Hier gibt es das erste, sehr kurze review:
Corsair Hydro H70 Liquid-Cooling System Review | Maximum PC


----------



## Iceman-81 (4. August 2010)

*AW: Corsair H70: Neuer Flüssigkeits-CPU-Kühler im Anmarsch*

Hm...

Ich hatte eigentlich gehofft, dass dies eine Version mit 140er Radiator/Lüfter sein wird 

Schade...
Naja, vielleicht kommt's ja noch...


----------



## SiQ (5. August 2010)

*AW: Corsair H70: Neuer Flüssigkeits-CPU-Kühler im Anmarsch*

Hmmm habe mich auch auf nen 140er gefreut. Finde das aber trotzdem cool! Habe den H50 und bin voll zufrieden


----------



## Iceman-81 (5. August 2010)

*AW: Corsair H70: Neuer Flüssigkeits-CPU-Kühler im Anmarsch*

Echt?

Hast du ihn wie im Produktvideo ein-, oder ausblasend montiert?
Ich würd ihn nämlich gern hinten ausblasend einbauen...
Könnt ihn zwar auch im Seitenteil als 120er einsaugend montieren, aber dann kann ich mir gleich einen normalen Top-flow CPU-Kühler holen...
Na mal schauen...


----------



## assko (6. August 2010)

*AW: Corsair H70: Neuer Flüssigkeits-CPU-Kühler im Anmarsch*

So wie ich das sehe wird es sich nicht lohnen von H50 auf den H70 zu wechseln aber wer den H50 noch nicht hat kann auch gleich den H70 nehmen.

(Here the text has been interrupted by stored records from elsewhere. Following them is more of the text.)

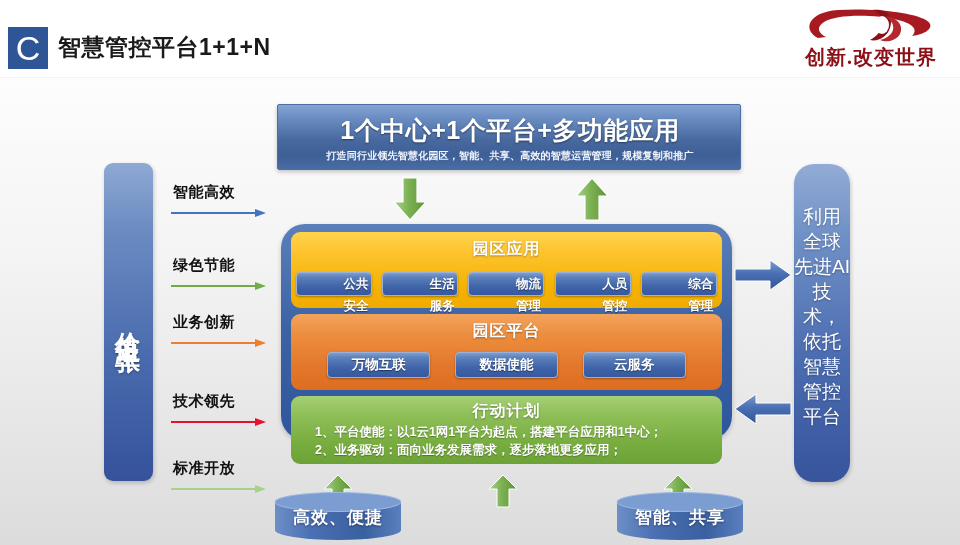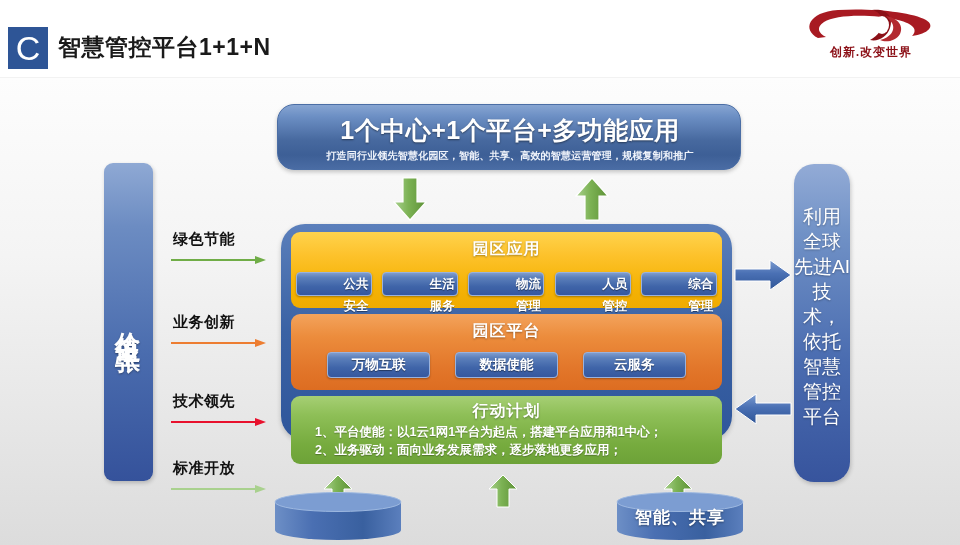--- a/index.html
+++ b/index.html
@@ -21,33 +21,33 @@
   .header-title{
     position:absolute;left:58px;top:32px;font-size:23px;color:#1a1a1a;font-weight:700;
     letter-spacing:0.5px;
   }
   .header-rule{position:absolute;left:0;top:77px;width:960px;height:1px;background:#f2f2f2;}
 
   .logo{position:absolute;right:14px;top:4px;width:160px;height:66px;}
   .logo svg{display:block;}
   .logo-text{
     position:absolute;left:10px;top:40px;width:150px;text-align:center;
-    font-size:12px;color:#8c1017;font-family:"Liberation Serif",serif;font-weight:700;
+    font-size:20px;color:#8c1017;font-family:"Liberation Serif",serif;font-weight:700;
     letter-spacing:1px;
   }
 
   
   .body-bg{
     position:absolute;left:0;top:78px;width:960px;height:467px;
     background:linear-gradient(180deg,#fdfdfd 0%,#f4f4f4 38%,#e6e6e6 75%,#dcdcdc 100%);
   }
 
   
   .banner{
-    position:absolute;left:277px;top:104px;width:464px;height:66px;border-radius:17px;
+    position:absolute;left:277px;top:104px;width:464px;height:66px;border-radius:2px;
     background:linear-gradient(180deg,#87a5d2 0%,#6c8fc4 18%,#47699f 55%,#3d5f96 78%,#4a6ca4 100%);
     box-shadow:0 2px 4px rgba(0,0,0,0.22);
     border:1px solid #4b6ea5;
     box-sizing:border-box;
   }
   .banner-title{
     position:absolute;left:0;top:9px;width:464px;text-align:center;
     font-size:25px;font-weight:700;color:#ffffff;text-shadow:0 1px 2px rgba(0,0,0,0.45);
     letter-spacing:0.5px;
   }
@@ -209,22 +209,28 @@
         </linearGradient>
       </defs>
       <path d="M18 2 L34 20 L25 20 L25 44 L11 44 L11 20 L2 20 Z" fill="url(#gArrUp)" stroke="#ffffff" stroke-width="1.2"></path>
     </svg>
   </div>
 
   <div class="value-bar">
     <div class="value-bar-text">价值主张</div>
   </div>
 
-
-  <div class="arrow-row" style="top:230px;">
+  <div class="arrow-row" style="top:183px;">
+    <div class="arrow-label">智能高效</div>
+    <svg class="arrow-line" viewBox="0 0 96 10">
+      <path d="M0 4 L84 4 L84 1 L95 5 L84 9 L84 6 L0 6 Z" fill="#4472c4"></path>
+    </svg>
+  </div>
+
+  <div class="arrow-row" style="top:256px;">
     <div class="arrow-label">绿色节能</div>
     <svg class="arrow-line" viewBox="0 0 96 10">
       <path d="M0 4 L84 4 L84 1 L95 5 L84 9 L84 6 L0 6 Z" fill="#70ad47"></path>
     </svg>
   </div>
 
   <div class="arrow-row" style="top:313px;">
     <div class="arrow-label">业务创新</div>
     <svg class="arrow-line" viewBox="0 0 96 10">
       <path d="M0 4 L84 4 L84 1 L95 5 L84 9 L84 6 L0 6 Z" fill="#ed7d31"></path>
@@ -324,20 +330,21 @@
           <stop offset="0%" stop-color="#6d8fc6"></stop>
             <stop offset="30%" stop-color="#4a6fb2"></stop>
           <stop offset="70%" stop-color="#39609f"></stop>
             <stop offset="100%" stop-color="#5b7fbd"></stop>
         </linearGradient>
       </defs>
       <path d="M2 10 L2 38 A63 10 0 0 0 128 38 L128 10 Z" fill="url(#gCyl1)"></path>
       <ellipse cx="65" cy="10" rx="63" ry="9.5" fill="#7c9dd2"></ellipse>
       <ellipse cx="65" cy="10" rx="63" ry="9.5" fill="none" stroke="#9db8e0" stroke-width="1"></ellipse>
     </svg>
+    <div class="cyl-label">高效、便捷</div>
   </div>
 
   <div class="cyl-up" style="left:488px;top:474px;">
     <svg width="30" height="34" viewBox="0 0 30 34">
       <defs>
         <linearGradient id="gCu2" x1="0" y1="0" x2="1" y2="0">
           <stop offset="0%" stop-color="#a9d18e"></stop>
             <stop offset="45%" stop-color="#7cb254"></stop>
           <stop offset="100%" stop-color="#5d9136"></stop>
         </linearGradient>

Corsair H70 CPU Cooler - First Install - Corsair H70 CPU Cooler - First Install | [H]ard|OCP


----------



## stephan-as-ice (7. August 2010)

*AW: Corsair H70: Neuer Flüssigkeits-CPU-Kühler im Anmarsch*

Sieht auf jeden Fall solider aus. Wenn der Preis stimmt, wäre das was für HTPC.


----------



## assko (8. August 2010)

*AW: Corsair H70: Neuer Flüssigkeits-CPU-Kühler im Anmarsch*

Ich denke mal wenn es das teil für so rund 85€ gibt werde ich ihn mir holen und mein Alpenföhn Brocken erst mal in die Boxengasse schicken.


----------



## BautznerSnef (8. August 2010)

*AW: Corsair H70: Neuer Flüssigkeits-CPU-Kühler im Anmarsch*

So wie's ausschaut kostet das H70 um die 100€. Aktzeptabel.


----------



## Klutten (8. August 2010)

*AW: Corsair H70: Neuer Flüssigkeits-CPU-Kühler im Anmarsch*

Ich werde jetzt gemütlich frühstücken und danach geht es mit dem Test los.  In 3-4 Tagen sollte ich damit durch sein.


----------



## Iceman-81 (8. August 2010)

*AW: Corsair H70: Neuer Flüssigkeits-CPU-Kühler im Anmarsch*



assko schrieb:


> Ich denke mal wenn es das teil für so rund 85€ gibt werde ich ihn mir holen und mein Alpenföhn Brocken erst mal in die Boxengasse schicken.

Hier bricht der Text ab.